> [Task directions]:
Somewhere below are a line with "container ports 8011/8004/8002)" and a later line with "will start these". Output exactly those lines and all lines between them.

> [Provided records]:
*** Block opens ***

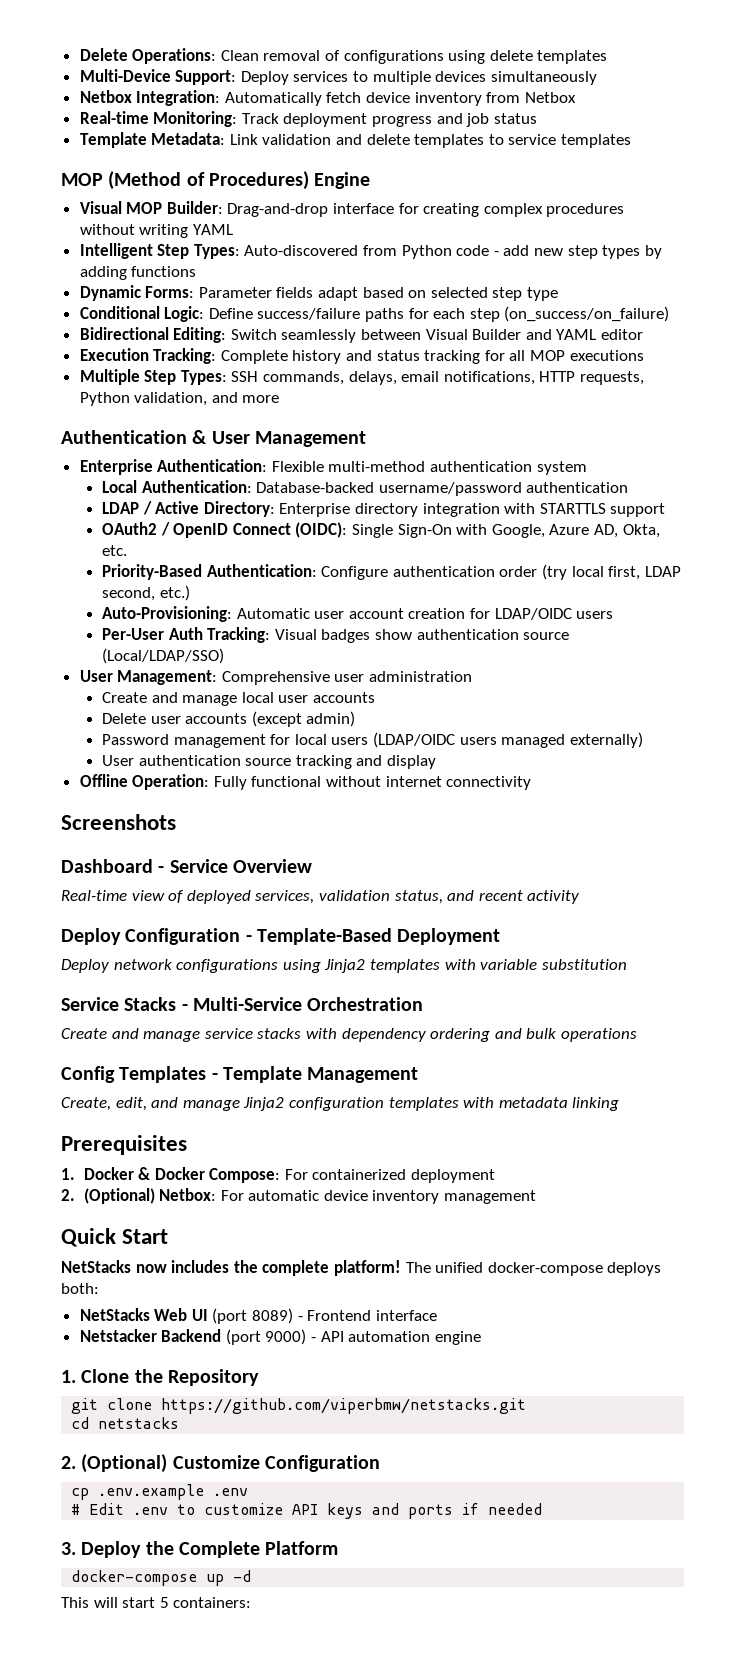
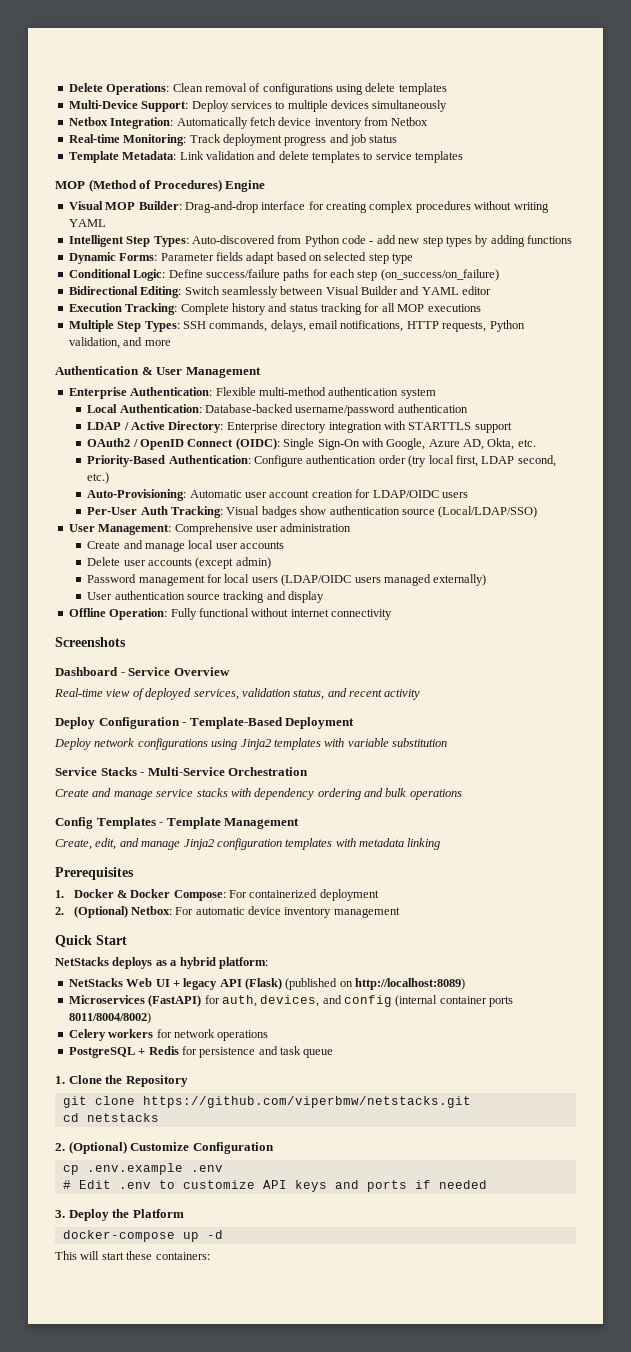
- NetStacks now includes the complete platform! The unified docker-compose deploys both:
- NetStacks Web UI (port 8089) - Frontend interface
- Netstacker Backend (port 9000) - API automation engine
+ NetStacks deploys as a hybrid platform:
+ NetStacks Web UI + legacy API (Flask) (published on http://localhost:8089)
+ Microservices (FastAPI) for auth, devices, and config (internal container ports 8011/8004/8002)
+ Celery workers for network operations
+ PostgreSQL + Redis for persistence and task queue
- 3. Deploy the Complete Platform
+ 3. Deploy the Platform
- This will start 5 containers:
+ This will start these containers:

*** Block closes ***
*** Block opens ***

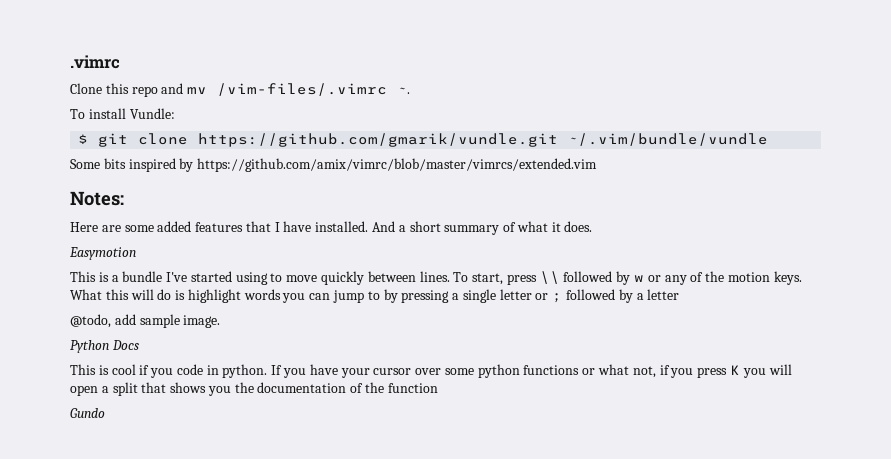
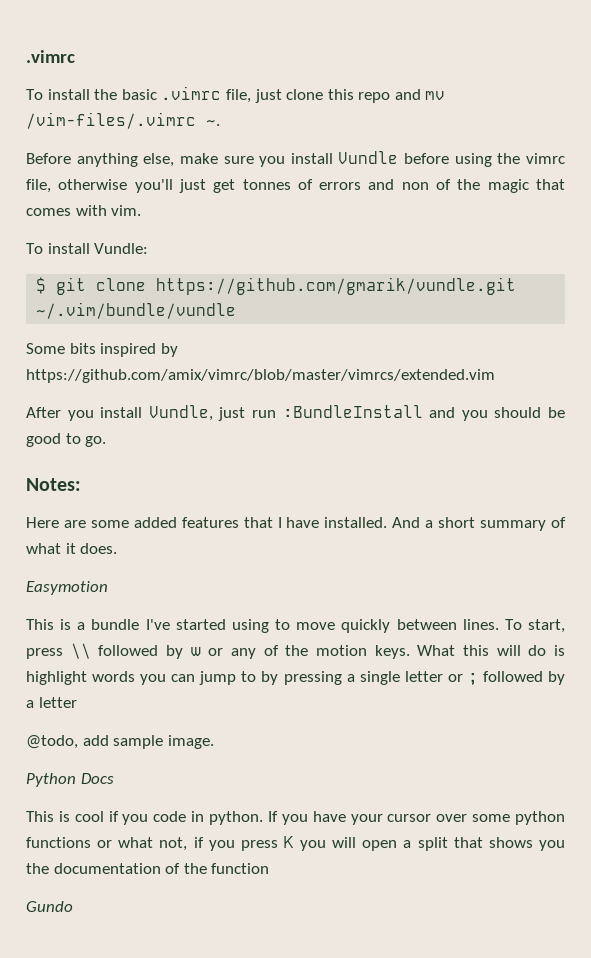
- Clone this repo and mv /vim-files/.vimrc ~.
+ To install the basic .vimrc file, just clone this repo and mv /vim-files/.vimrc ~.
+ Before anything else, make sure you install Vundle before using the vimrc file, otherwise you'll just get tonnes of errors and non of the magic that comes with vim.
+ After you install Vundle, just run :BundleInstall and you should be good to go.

*** Block closes ***

> [Solution for this exercise]:
+ Microservices (FastAPI) for auth, devices, and config (internal container ports 8011/8004/8002)
+ Celery workers for network operations
+ PostgreSQL + Redis for persistence and task queue
- 3. Deploy the Complete Platform
+ 3. Deploy the Platform
- This will start 5 containers:
+ This will start these containers:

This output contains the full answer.